İş Kanunu 18. maddede özellikle feshe geçerli sayılmayacak sebepleri sıralamıştır. Buna göre;

Özellikle aşağıdaki hususlar fesih için geçerli bir sebep oluşturmaz:

  • Sendika üyeliği veya çalışma saatleri dışında veya işverenin rızası ile çalışma saatleri içinde sendikal faaliyetlere katılmak.
  • İşyeri sendika temsilciliği yapmak.
  • Mevzuattan veya sözleşmeden doğan haklarını takip veya yükümlülüklerini yerine getirmek için işveren aleyhine idari veya adli makamlara başvurmak veya bu hususta başlatılmış sürece katılmak.
  • Irk, renk, cinsiyet, medeni hal, aile yükümlülükleri, hamilelik, doğum, din, siyasi görüş ve benzeri nedenler.
  • 74 üncü maddede öngörülen ve kadın işçilerin çalıştırılmasının yasak olduğu sürelerde işe gelmemek.
  • Hastalık veya kaza nedeniyle 25 inci maddenin (I) numaralı bendinin (b) alt bendinde öngörülen bekleme süresinde işe geçici devamsızlık.

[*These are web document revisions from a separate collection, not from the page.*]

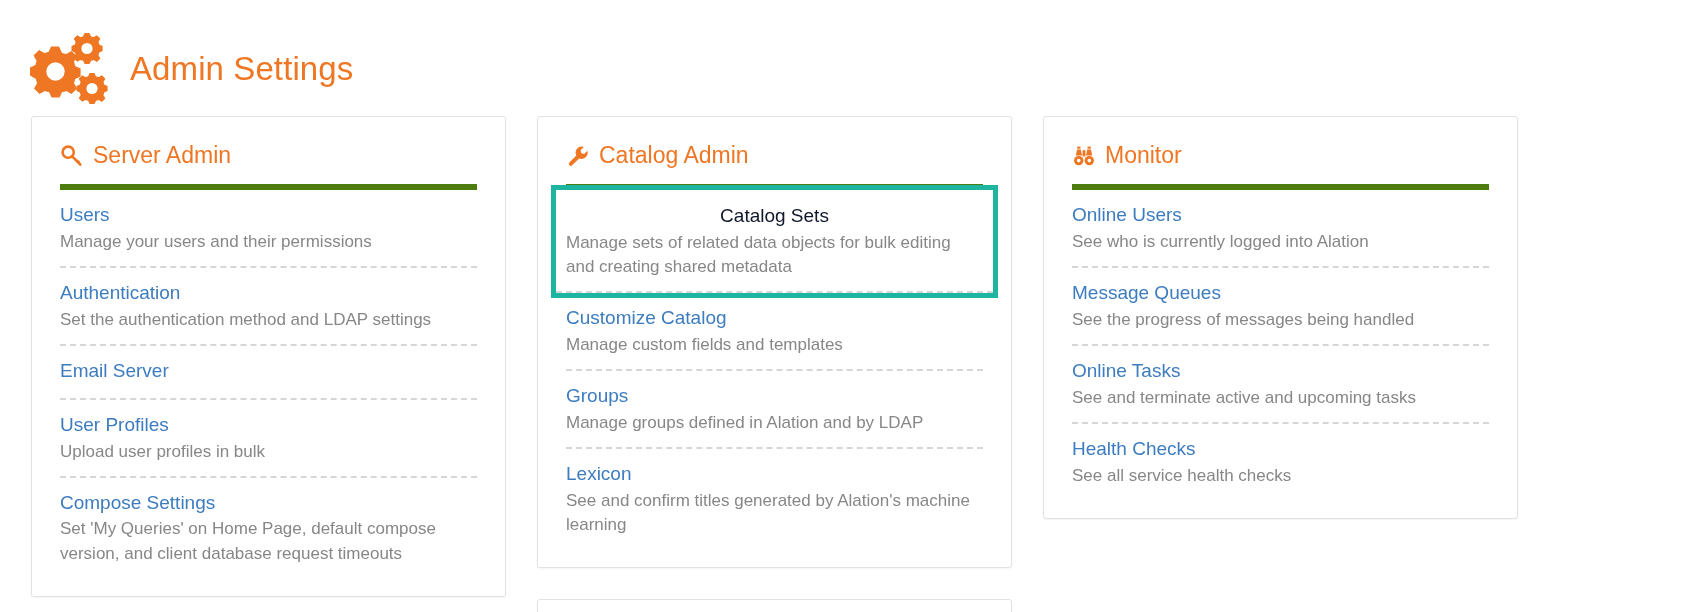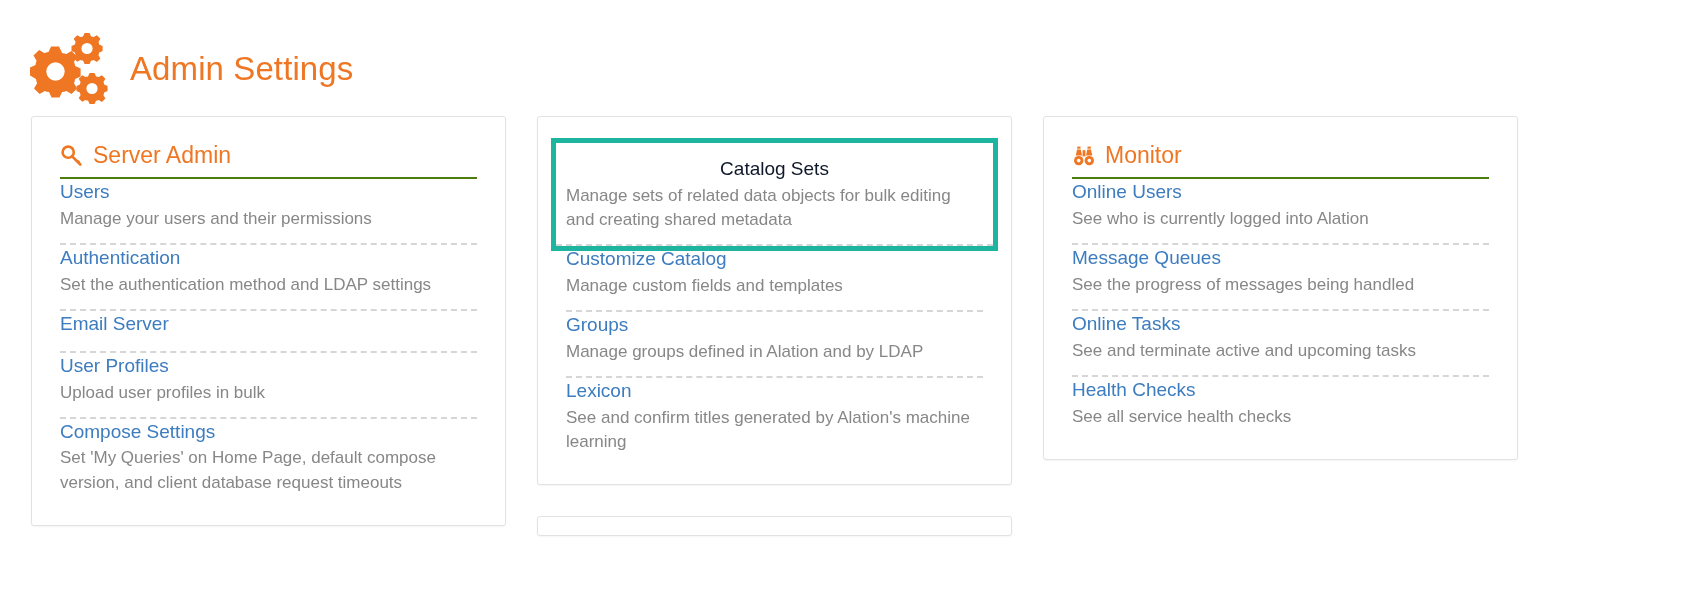--- a/index.html
+++ b/index.html
@@ -70,22 +70,22 @@
     box-shadow: 0 1px 2px rgba(0,0,0,0.045);
     padding: 26px 28px 18px 28px;
     box-sizing: border-box;
     width: 475px;
   }
 
   .card-header {
     display: flex;
     align-items: center;
     gap: 9px;
-    padding-bottom: 9px;
-    border-bottom: 2px solid #4d7c0f;
+    padding-bottom: 16px;
+    border-bottom: 6px solid #4d7c0f;
     margin-bottom: 0;
   }
   .card-header .hdr-icon {
     flex: 0 0 auto;
     display: flex;
     align-items: center;
     justify-content: center;
     width: 24px;
     height: 24px;
   }
@@ -94,21 +94,21 @@
     font-size: 23px;
     color: #ef7622;
     font-weight: 400;
     line-height: 1.1;
     white-space: nowrap;
   }
 
   .card-list { display: block; }
 
   .list-item {
-    padding: 1px 0 12px 0;
+    padding: 13px 0 12px 0;
     border-bottom: 2px dashed #d6d6d6;
     position: relative;
   }
   .list-item:last-child { border-bottom: none; }
 
   .item-link {
     display: block;
     font-size: 19px;
     color: #3c7cbf;
     line-height: 1.25;
@@ -208,20 +208,28 @@
             <a class="item-link" href="#">Compose Settings</a>
             <span class="item-desc">Set 'My Queries' on Home Page, default compose version, and client database request timeouts</span>
           </div>
 
         </div>
       </div>
     </div>
 
     <div class="column">
       <div class="card">
+        <div class="card-header">
+          <span class="hdr-icon">
+            <svg width="22" height="22" viewBox="0 0 22 22" xmlns="http://www.w3.org/2000/svg" aria-hidden="true">
+              <path d="M14.8 1.4a6.3 6.3 0 0 0-5.5 9.2L2.4 17.5a2 2 0 0 0 0 2.8 2 2 0 0 0 2.8 0l6.9-6.9a6.3 6.3 0 0 0 8.3-7.7l-3.2 3.2-2.9-.7-.7-2.9 3.2-3.2a6.3 6.3 0 0 0-2-.7z" fill="#ef7622"></path>
+            </svg>
+          </span>
+          <span class="card-title">Catalog Admin</span>
+        </div>
         <div class="card-list">
 
           <div class="list-item highlight">
             <a class="item-link" href="#">Catalog Sets</a>
             <span class="item-desc">Manage sets of related data objects for bulk editing and creating shared metadata</span>
           </div>
 
           <div class="list-item">
             <a class="item-link" href="#">Customize Catalog</a>
             <span class="item-desc">Manage custom fields and templates</span>

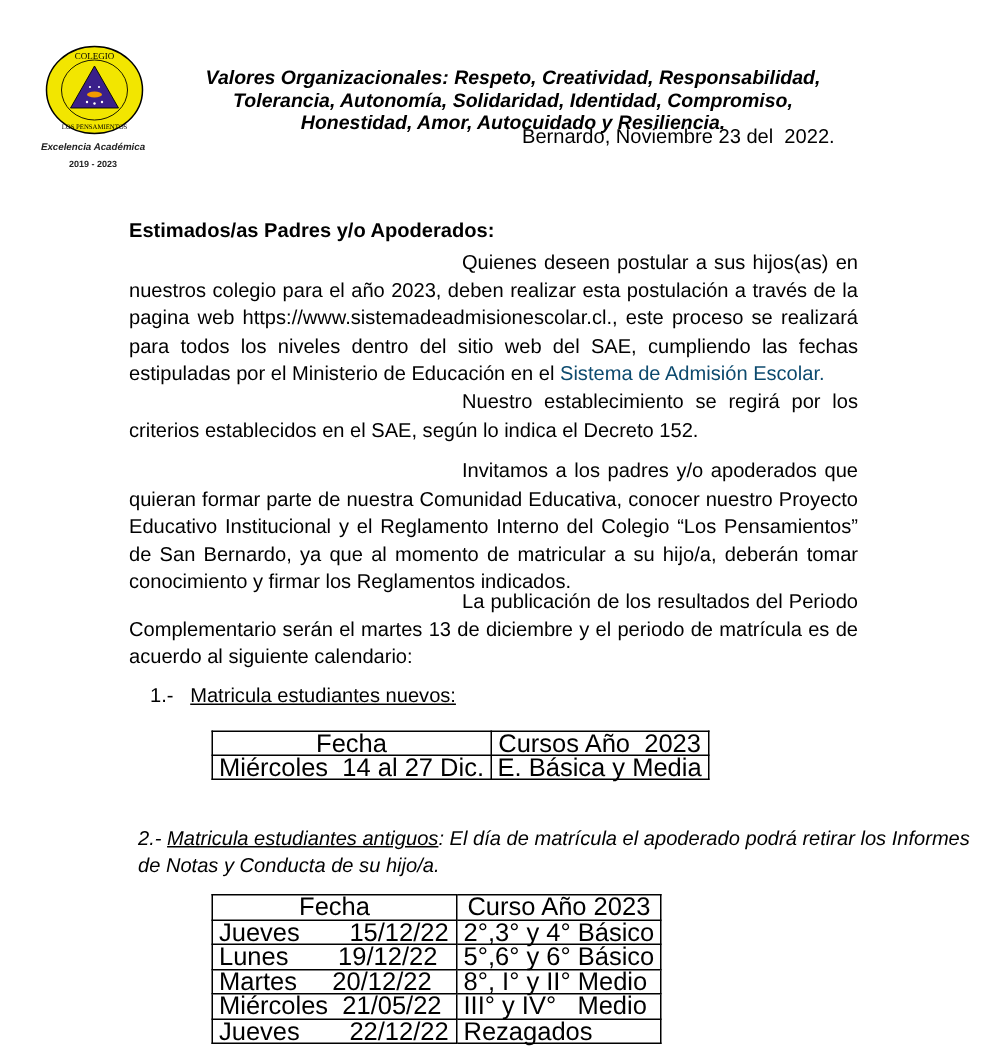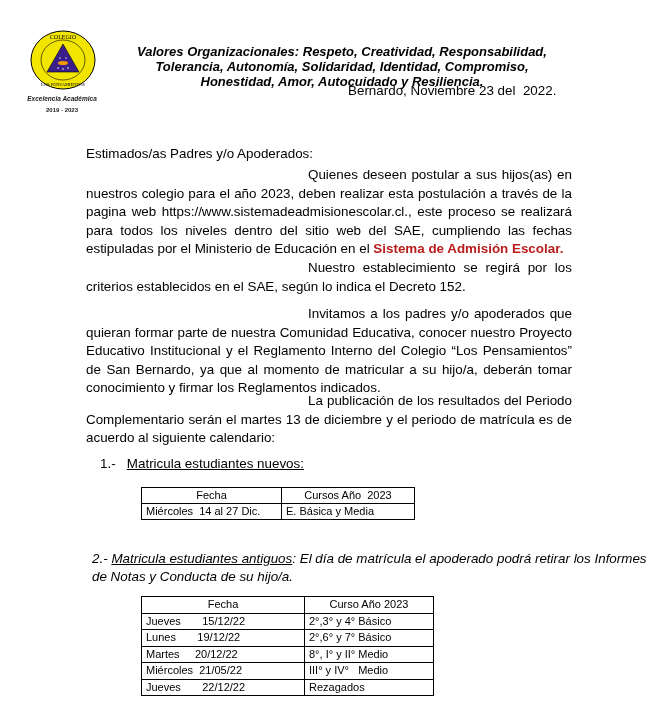--- a/index.html
+++ b/index.html
@@ -10,25 +10,25 @@
   .logo { position: absolute; left: 30px; top: 30px; width: 66px; height: 60px; }
   .logo-caption { position: absolute; left: 10px; top: 95px; width: 104px; text-align: center;
     font-size: 6.5px; font-style: italic; font-weight: bold; color: #222; }
   .logo-years { position: absolute; left: 10px; top: 107px; width: 104px; text-align: center;
     font-size: 6px; font-weight: bold; color: #222; }
   .values { position: absolute; left: 122px; top: 44px; width: 440px; text-align: center;
     font-size: 13px; font-weight: bold; font-style: italic; line-height: 15px; }
   .date { position: absolute; left: 348px; top: 83px; font-size: 13.4px; white-space: pre; }
   .p { position: absolute; left: 86px; width: 486px; line-height: 18.6px; text-align: justify; }
   .p .indent { display: inline-block; width: 222px; }
-  .link-blue { color: #b91c1c; font-weight: bold; }
-  .greeting { position: absolute; left: 86px; top: 146px; }
+  .link-blue { color: #0c4a6e; font-weight: normal; }
+  .greeting { position: absolute; left: 86px; top: 146px; font-weight: bold; }
   .h1 { position: absolute; left: 100px; top: 456px; white-space: pre; }
   .u { text-decoration: underline; }
-  table { position: absolute; border-collapse: collapse; font-size: 11px; }
+  table { position: absolute; border-collapse: collapse; font-size: 17px; }
   td, th { border: 1.3px solid #000; padding: 0 4px; height: 15px; line-height: 15px; font-weight: normal; white-space: pre; }
   .t1 { left: 141px; top: 487px; }
   .t1 td:first-child, .t1 th:first-child { width: 131px; }
   .t1 td:last-child, .t1 th:last-child { width: 124px; }
   .t2 { left: 141px; top: 596px; }
   .t2 td, .t2 th { height: 15.5px; line-height: 15.5px; }
   .t2 td:first-child, .t2 th:first-child { width: 154px; }
   .t2 td:last-child, .t2 th:last-child { width: 120px; }
   th { text-align: center; }
   .h2 { position: absolute; left: 92px; top: 550px; line-height: 18px; font-style: italic; }
@@ -98,21 +98,21 @@
       <tr>
     <th>Fecha</th>
     <th>Curso Año 2023</th>
   </tr>
   <tr>
     <td>Jueves       15/12/22</td>
     <td>2°,3° y 4° Básico</td>
   </tr>
   <tr>
     <td>Lunes       19/12/22</td>
-    <td>2°,6° y 7° Básico</td>
+    <td>5°,6° y 6° Básico</td>
   </tr>
   <tr>
     <td>Martes     20/12/22</td>
     <td>8°, I° y II° Medio</td>
   </tr>
   <tr>
     <td>Miércoles  21/05/22</td>
     <td>III° y IV°   Medio</td>
   </tr>
   <tr>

İşe İade Davasını Kimler Açabilir?

İşe iade davası, işten çıkarmanın geçersiz olduğu durumlarda açılabilecek bir dava olması nedeniyle yalnızca çıkarılan “işçi” tarafından açılabilir. İşverenin bu davayı açamaz. İşyerinin bütününü sevk eden ve işçi çıkarma alma yetkisi olan işveren vekilleri de İş Kanunu kapsamında işveren sayıldıkları için bu davayı açamayacaklardır.

Fesihte Son Çare İlkesi

Fesihte son çare ilkesi, işverenin tüm koşul ve şartları zorlamasına rağmen hala iş akdi devam olunamaz bir durumdaysa iş akdini feshetmesi halidir. İşveren, karşısına çıkan ilk sorun veya durumda feshe gitmemeli şartları zorlamalıdır. Fakat işverenin tüm iyi niyetli davranışları ve feshi son olarak uygulama gayreti karşısında iş akdi devam olunamaz haldeyse işveren iş akdini feshedebilir.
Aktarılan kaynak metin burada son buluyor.